## What to do
Return the data below exactly, but only from the line containing "invoice date: 2021-07-06 -> 2021-06-05" through the line containing "total: 287.06 -> 291.79", with both of those lines included.

## Stored data
▬▬▬▬▬▬
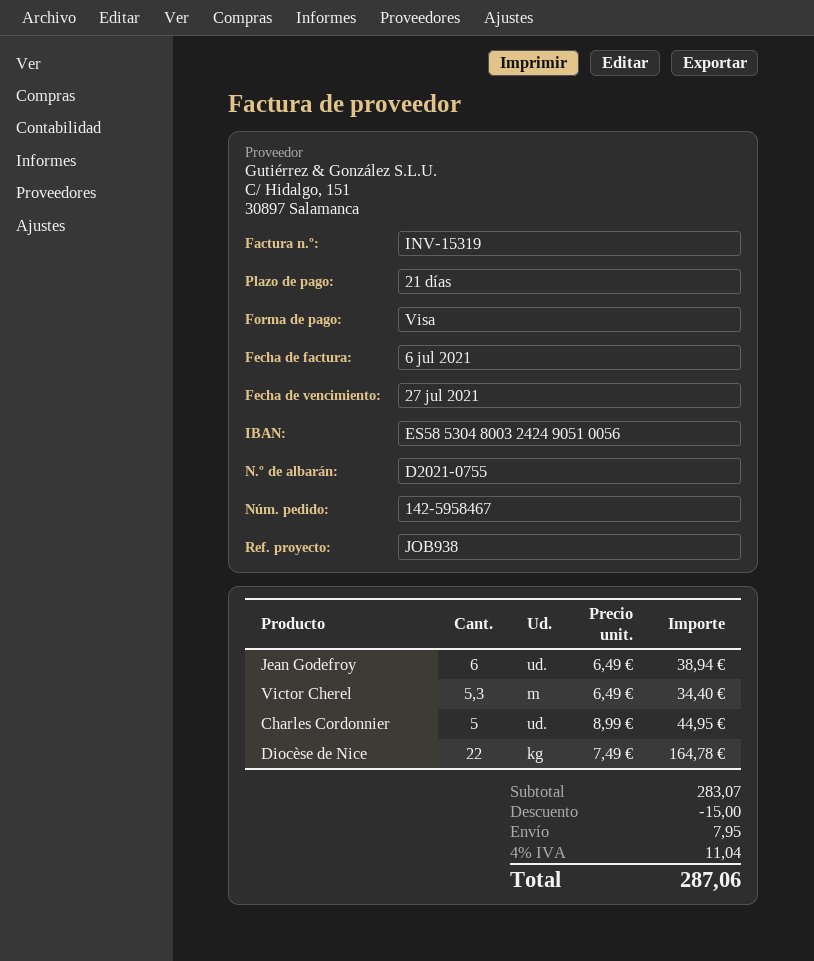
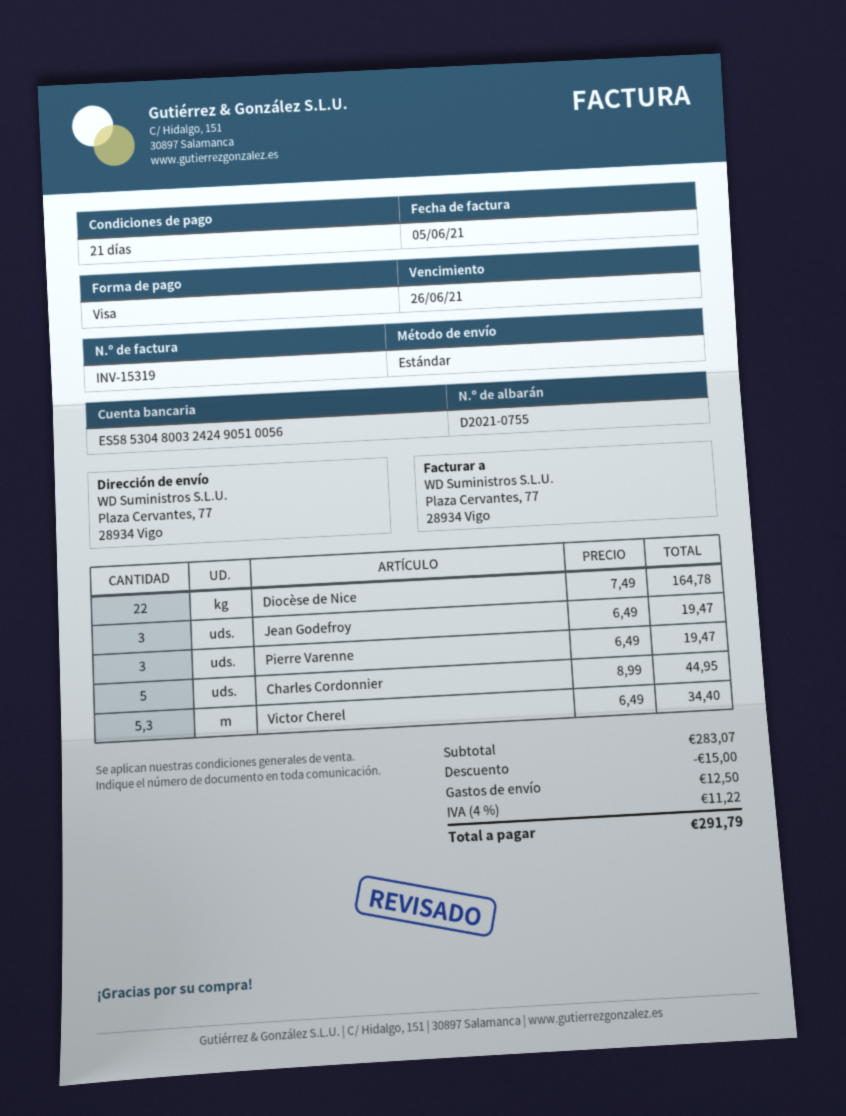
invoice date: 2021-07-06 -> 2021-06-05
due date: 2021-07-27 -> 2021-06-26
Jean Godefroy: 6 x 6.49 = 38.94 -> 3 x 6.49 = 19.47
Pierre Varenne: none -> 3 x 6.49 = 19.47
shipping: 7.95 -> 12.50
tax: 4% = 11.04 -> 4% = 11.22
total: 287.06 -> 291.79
▬▬▬▬▬▬
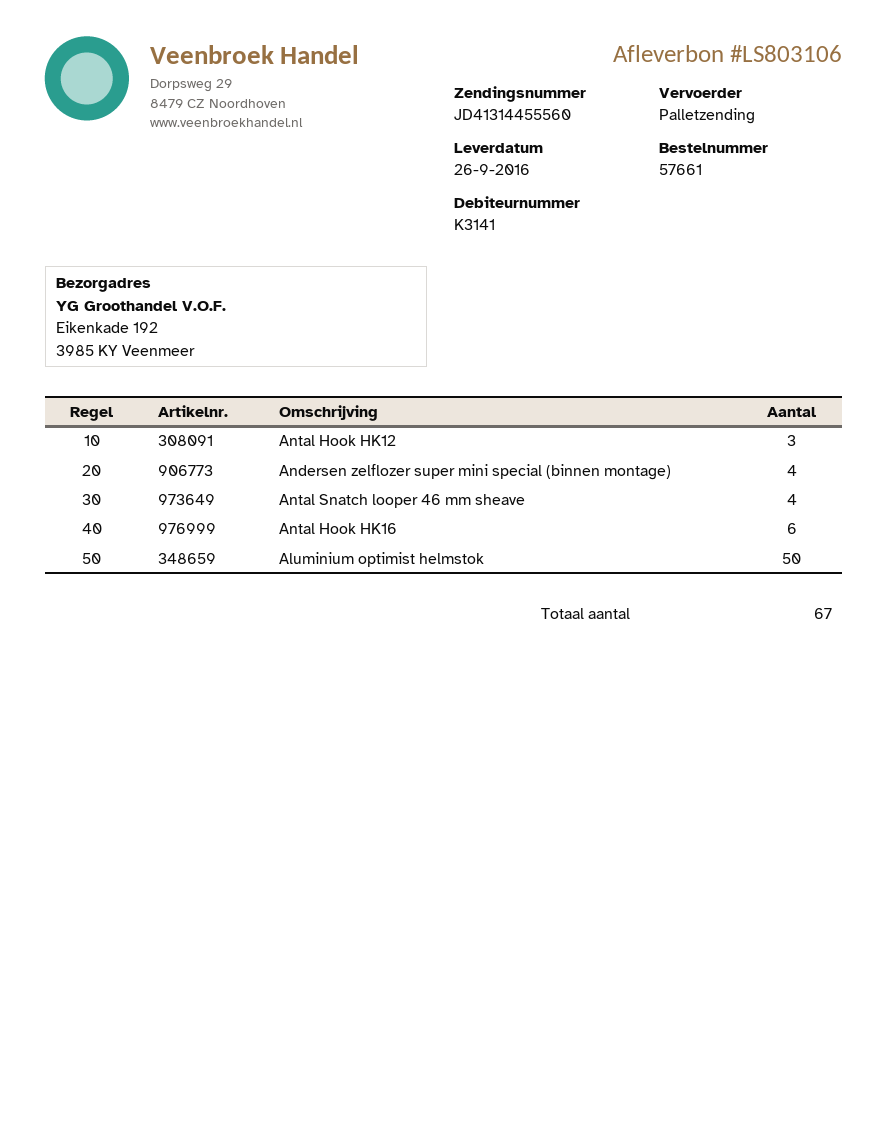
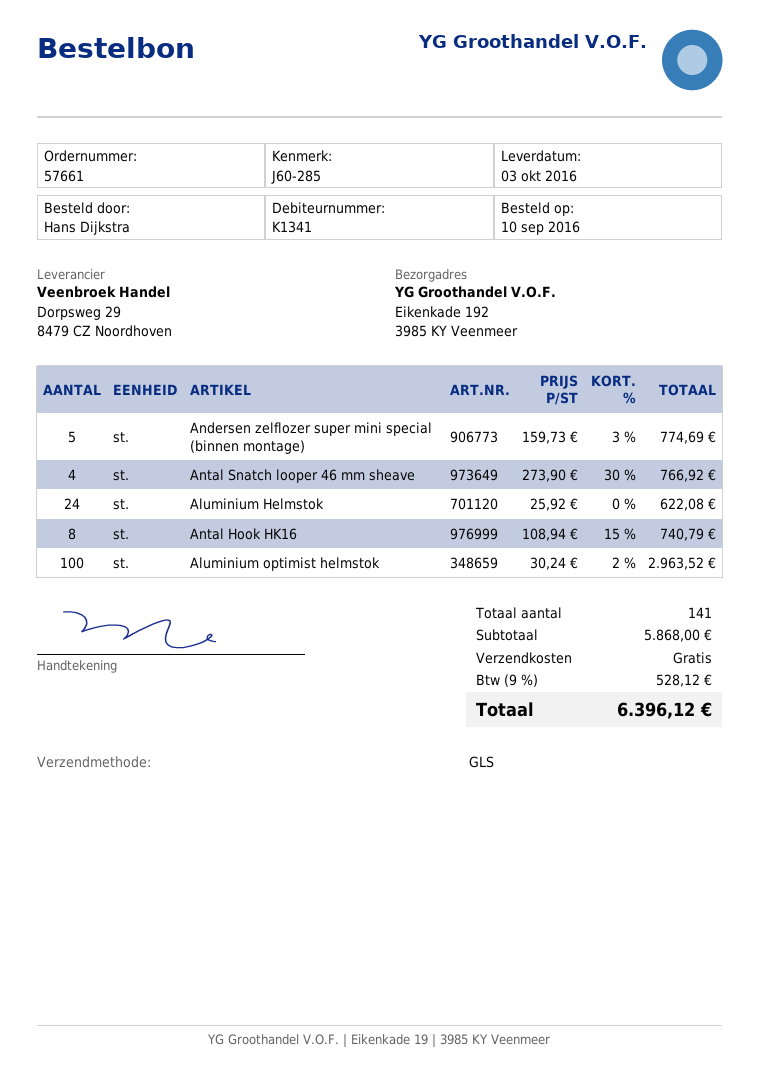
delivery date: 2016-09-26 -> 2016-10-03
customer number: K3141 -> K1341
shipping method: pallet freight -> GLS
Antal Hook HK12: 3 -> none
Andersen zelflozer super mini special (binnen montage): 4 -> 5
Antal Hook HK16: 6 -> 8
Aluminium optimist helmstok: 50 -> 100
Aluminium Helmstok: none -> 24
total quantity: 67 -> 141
▬▬▬▬▬▬
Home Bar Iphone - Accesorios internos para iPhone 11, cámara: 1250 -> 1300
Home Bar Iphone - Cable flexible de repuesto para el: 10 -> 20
▬▬▬▬▬▬
## Task response
invoice date: 2021-07-06 -> 2021-06-05
due date: 2021-07-27 -> 2021-06-26
Jean Godefroy: 6 x 6.49 = 38.94 -> 3 x 6.49 = 19.47
Pierre Varenne: none -> 3 x 6.49 = 19.47
shipping: 7.95 -> 12.50
tax: 4% = 11.04 -> 4% = 11.22
total: 287.06 -> 291.79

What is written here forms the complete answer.